Extracted records:
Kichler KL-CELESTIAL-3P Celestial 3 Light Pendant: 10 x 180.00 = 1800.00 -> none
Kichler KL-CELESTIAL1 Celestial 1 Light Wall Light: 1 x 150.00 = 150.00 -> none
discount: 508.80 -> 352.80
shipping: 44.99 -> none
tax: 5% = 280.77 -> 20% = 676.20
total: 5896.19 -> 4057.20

◆ **What to produce**:
Line by line, copy the records exactly.

◆ **Response**:
Kichler KL-CELESTIAL-3P Celestial 3 Light Pendant: 10 x 180.00 = 1800.00 -> none
Kichler KL-CELESTIAL1 Celestial 1 Light Wall Light: 1 x 150.00 = 150.00 -> none
discount: 508.80 -> 352.80
shipping: 44.99 -> none
tax: 5% = 280.77 -> 20% = 676.20
total: 5896.19 -> 4057.20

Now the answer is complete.